### Exercise objective
The answer is to be the data that follows, transcribed exactly, minus its pictures.

### Data extract
____

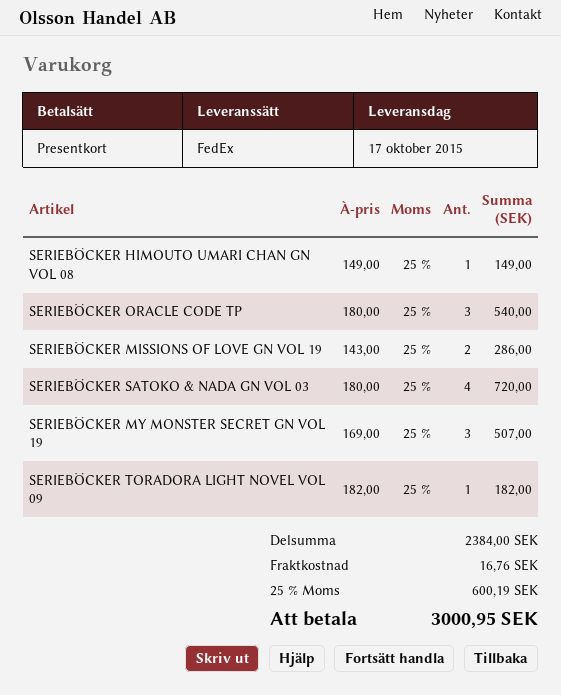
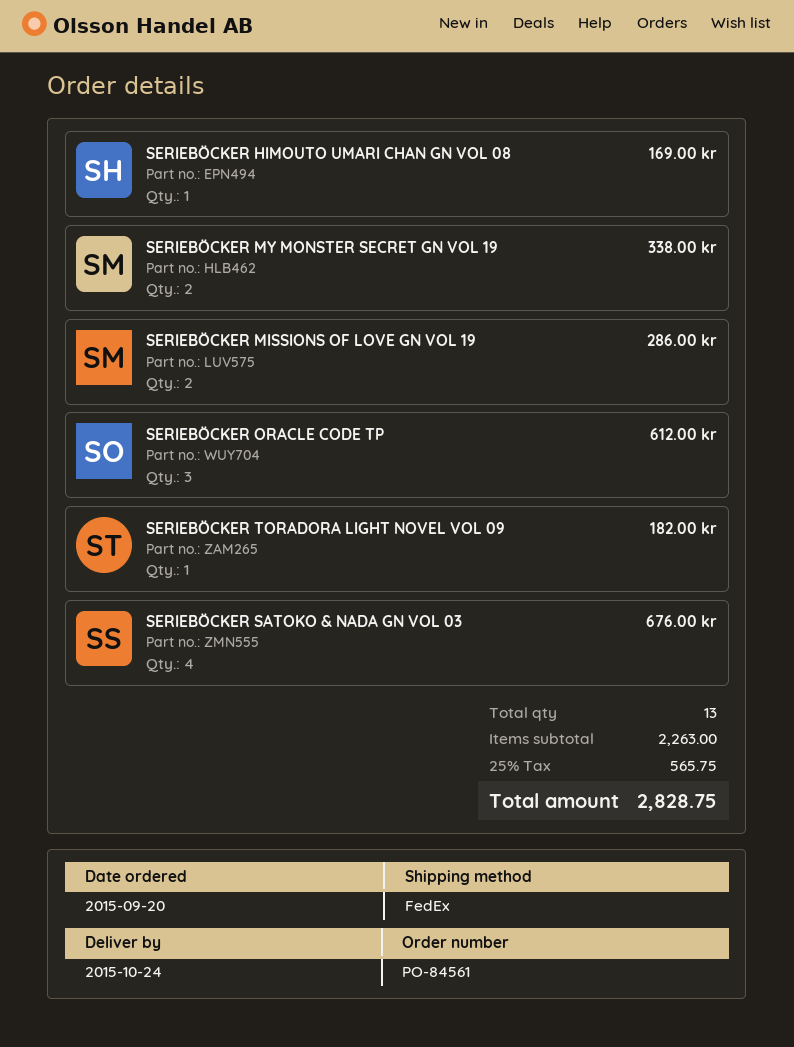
delivery date: 2015-10-17 -> 2015-10-24
SERIEBÖCKER HIMOUTO UMARI CHAN GN VOL 08: 1 for 149.00 -> 1 for 169.00
SERIEBÖCKER ORACLE CODE TP: 3 for 540.00 -> 3 for 612.00
SERIEBÖCKER SATOKO & NADA GN VOL 03: 4 for 720.00 -> 4 for 676.00
SERIEBÖCKER MY MONSTER SECRET GN VOL 19: 3 for 507.00 -> 2 for 338.00
subtotal: 2384.00 -> 2263.00
shipping: 16.76 -> none
tax: 25% = 600.19 -> 25% = 565.75
total: 3000.95 -> 2828.75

____

### Answer area
delivery date: 2015-10-17 -> 2015-10-24
SERIEBÖCKER HIMOUTO UMARI CHAN GN VOL 08: 1 for 149.00 -> 1 for 169.00
SERIEBÖCKER ORACLE CODE TP: 3 for 540.00 -> 3 for 612.00
SERIEBÖCKER SATOKO & NADA GN VOL 03: 4 for 720.00 -> 4 for 676.00
SERIEBÖCKER MY MONSTER SECRET GN VOL 19: 3 for 507.00 -> 2 for 338.00
subtotal: 2384.00 -> 2263.00
shipping: 16.76 -> none
tax: 25% = 600.19 -> 25% = 565.75
total: 3000.95 -> 2828.75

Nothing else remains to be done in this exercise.